◆ **Work instructions**:
Below are the entries; return every line among them that holds the word "padding".

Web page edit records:

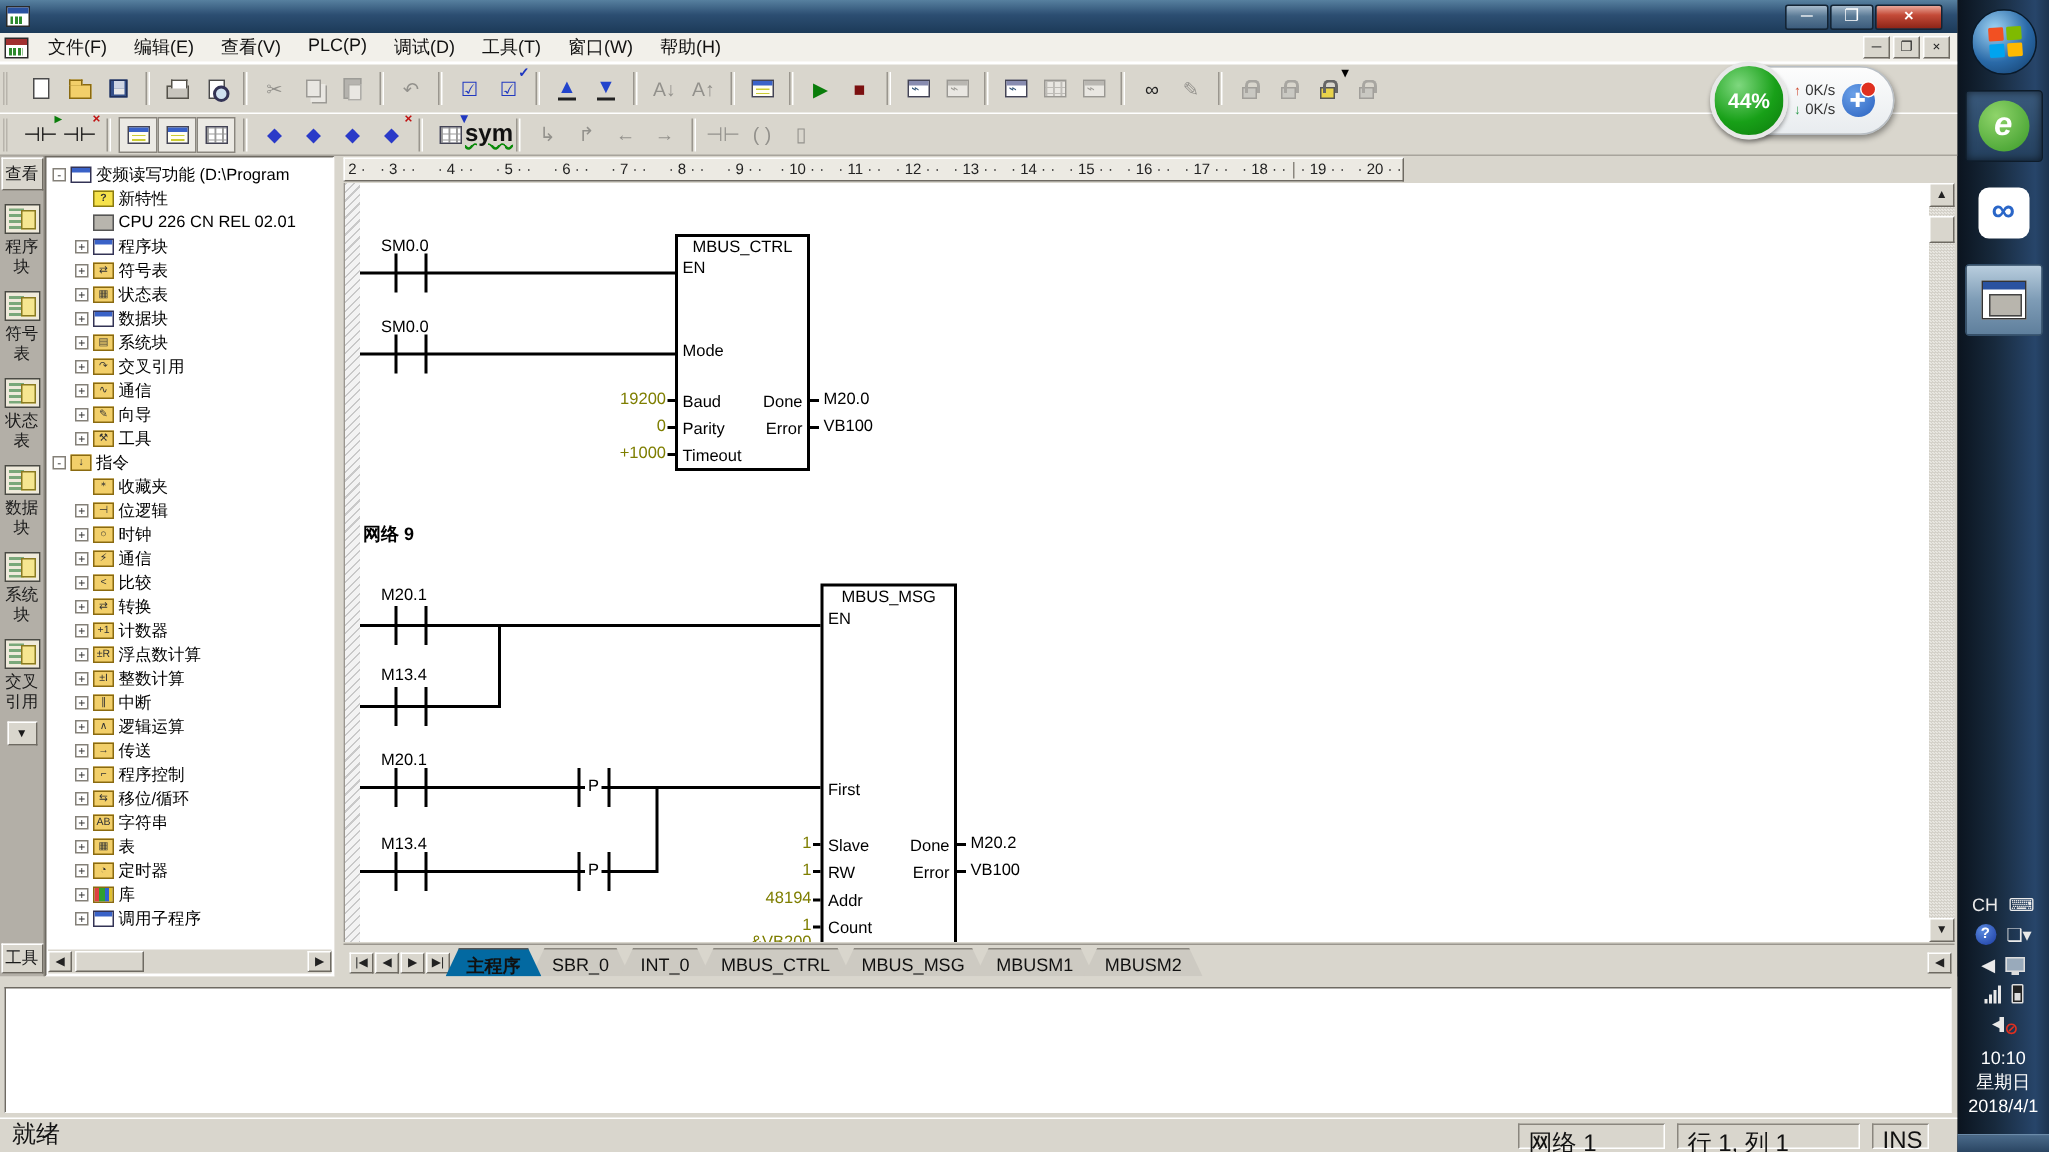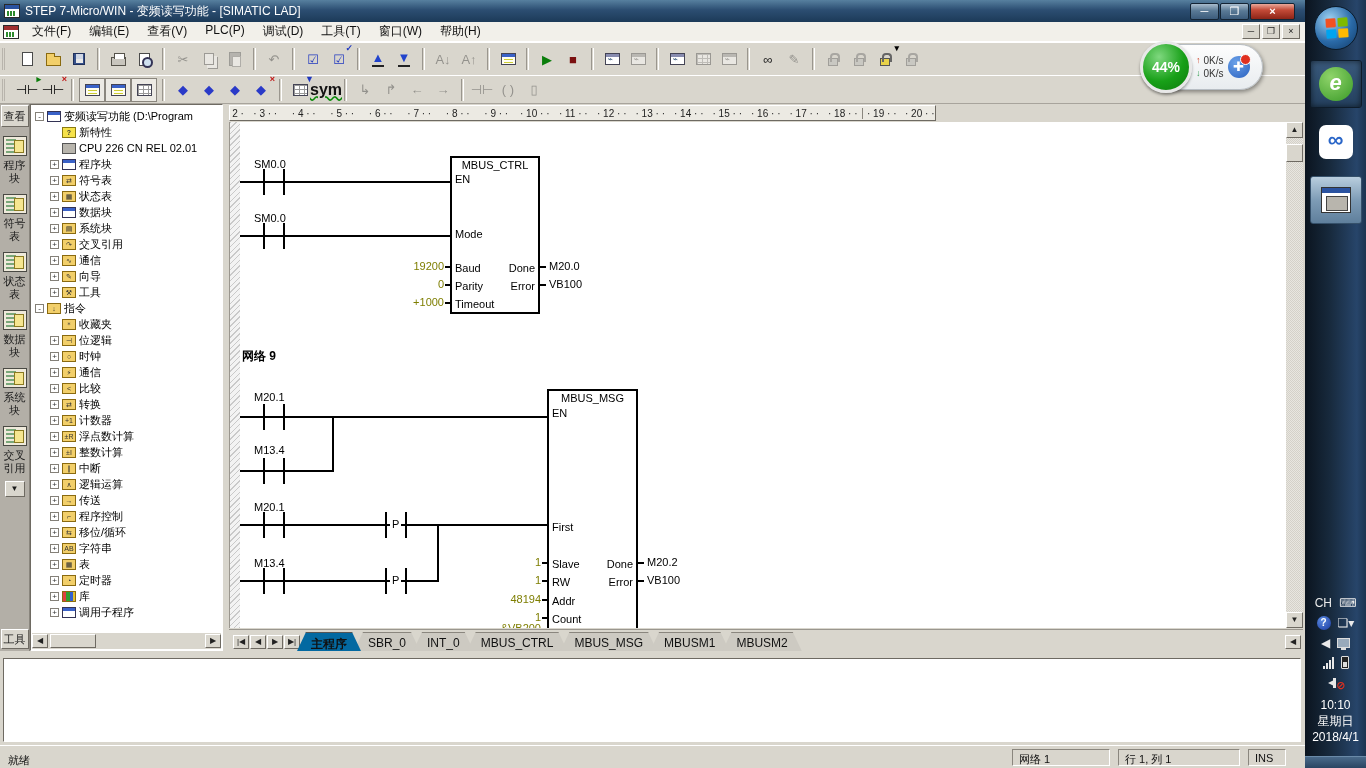--- a/index.html
+++ b/index.html
@@ -162,7 +162,6 @@
 
   <div class="titlebar">
     <span class="appico"></span>
-    <span>STEP 7-Micro/WIN - 变频读写功能 - [SIMATIC LAD]</span>
     <span class="wbtns">
       <span class="wb">─</span>
       <span class="wb">❐</span>

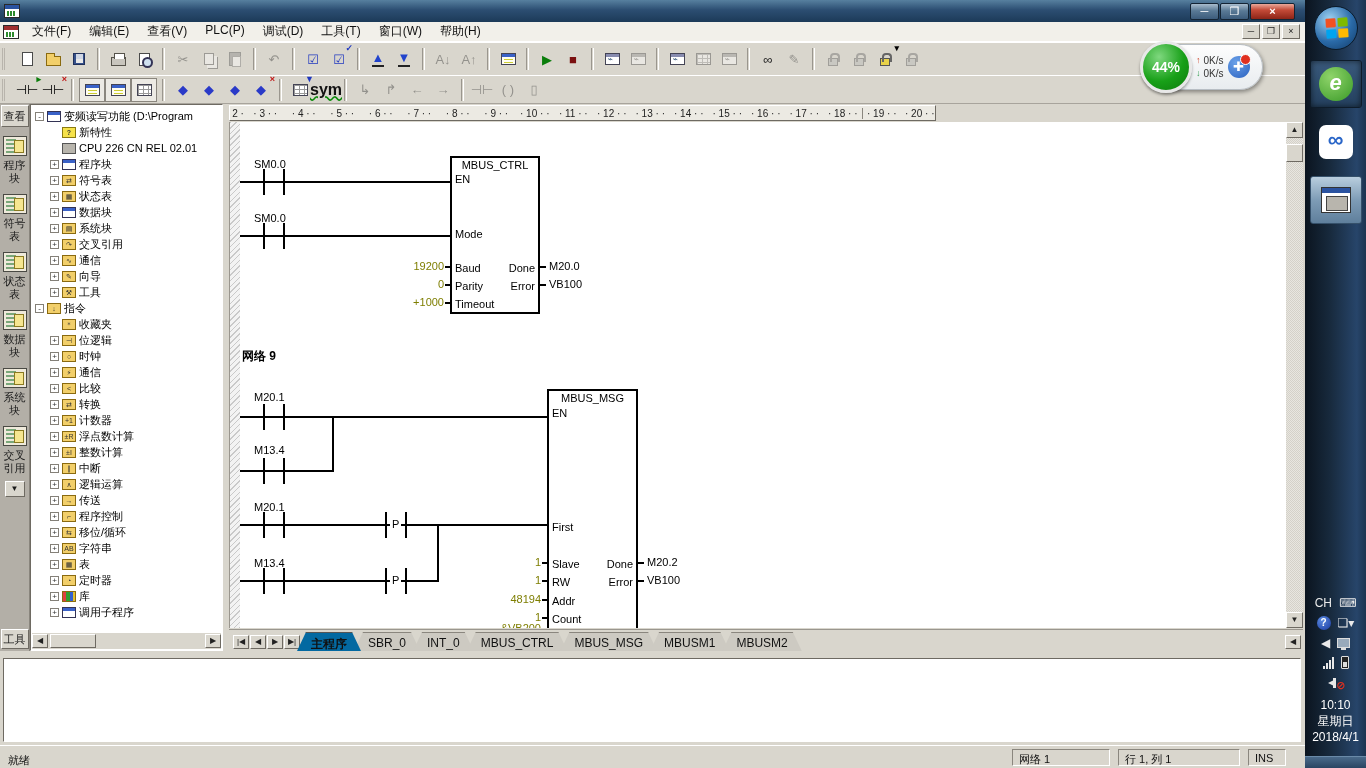--- a/index.html
+++ b/index.html
@@ -120,7 +120,7 @@
   
   .outwrap{position:absolute;left:0;top:651px;width:1305px;height:94px;background:#d9d6cd}
   .outbox{position:absolute;left:3px;top:7px;right:4px;bottom:3px;background:#fff;border:1px solid;border-color:#6e6a62 #fff #fff #6e6a62}
-  .statusbar{position:absolute;left:0;top:745px;width:1305px;height:23px;background:#d9d6cd;border-top:1px solid #fff;font-size:11px;color:#111;display:flex;align-items:flex-end}
+  .statusbar{position:absolute;left:0;top:745px;width:1305px;height:23px;background:#d9d6cd;border-top:1px solid #fff;font-size:16px;color:#111;display:flex;align-items:flex-start}
   .sready{padding-left:8px;flex:none}
   .sfield{position:absolute;height:17px;top:3px;border:1px solid;border-color:#8a867e #fff #fff #8a867e;padding:2px 6px 0 6px}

◆ **Written solution**:
   .sready{padding-left:8px;flex:none}
   .sfield{position:absolute;height:17px;top:3px;border:1px solid;border-color:#8a867e #fff #fff #8a867e;padding:2px 6px 0 6px}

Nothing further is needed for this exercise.